[TASK BRIEF]
Leaving out every picture, quote the data below exactly as it appears.

(Records contained in a dataset)
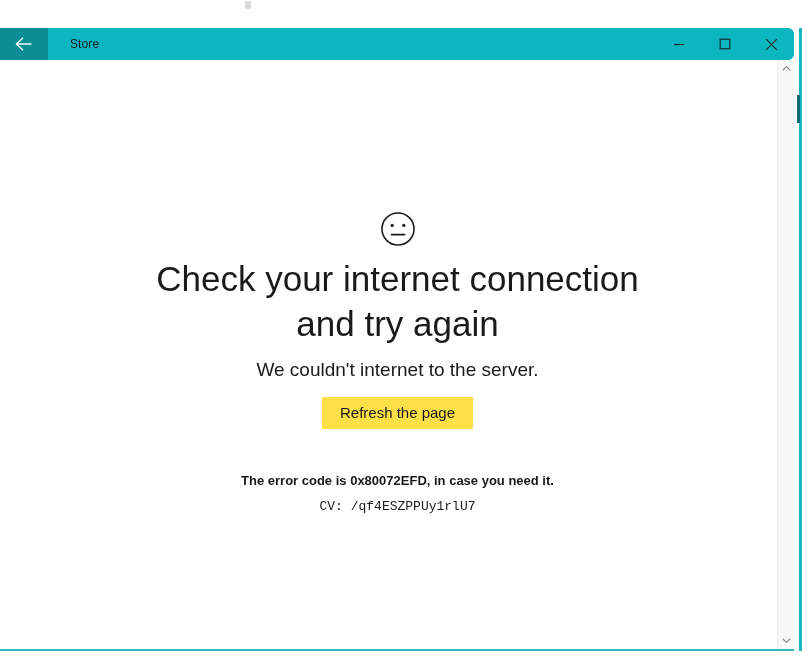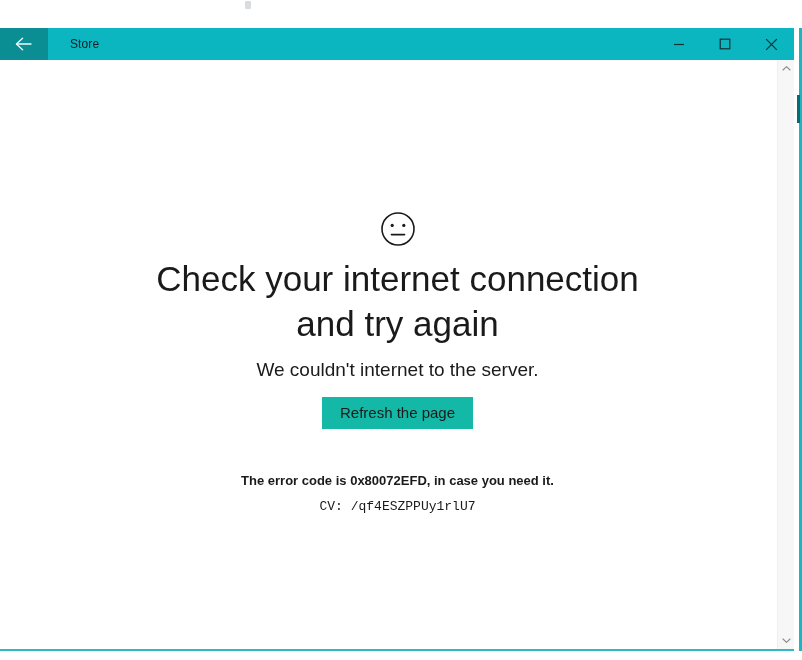--- a/index.html
+++ b/index.html
@@ -70,6 +70,7 @@
     display: flex;
     align-items: stretch;
     user-select: none;
+    border-radius: 6px;
   }
   #back-button {
     width: 48px;

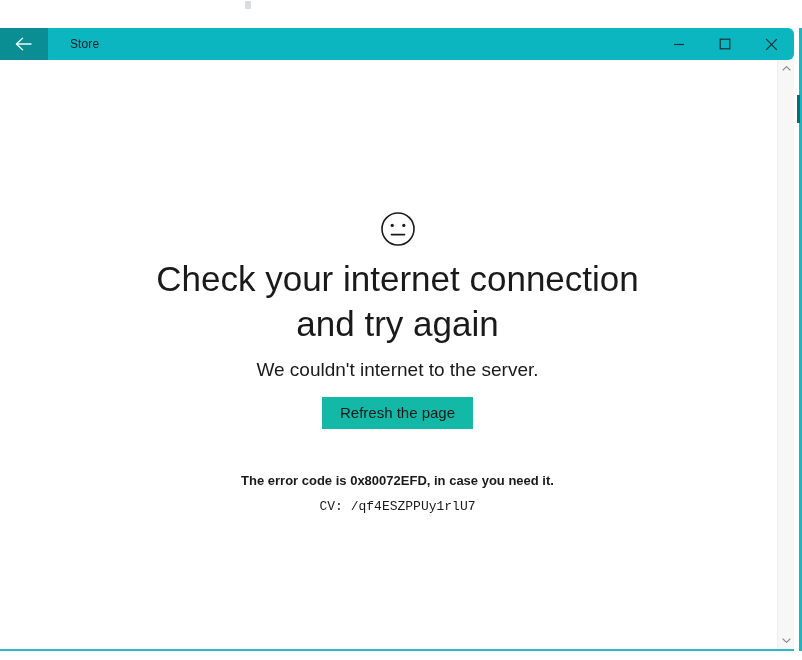--- a/index.html
+++ b/index.html
@@ -150,7 +150,7 @@
 
   #refresh-button {
     margin-top: 16px;
-    background: #14b8a6;
+    background: #fde047;
     border: none;
     color: #1a1a1a;
     font-size: 15px;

[THE ANSWER]
--- a/index.html
+++ b/index.html
@@ -70,6 +70,7 @@
     display: flex;
     align-items: stretch;
     user-select: none;
+    border-radius: 6px;
   }
   #back-button {
     width: 48px;

--- a/index.html
+++ b/index.html
@@ -150,7 +150,7 @@
 
   #refresh-button {
     margin-top: 16px;
-    background: #14b8a6;
+    background: #fde047;
     border: none;
     color: #1a1a1a;
     font-size: 15px;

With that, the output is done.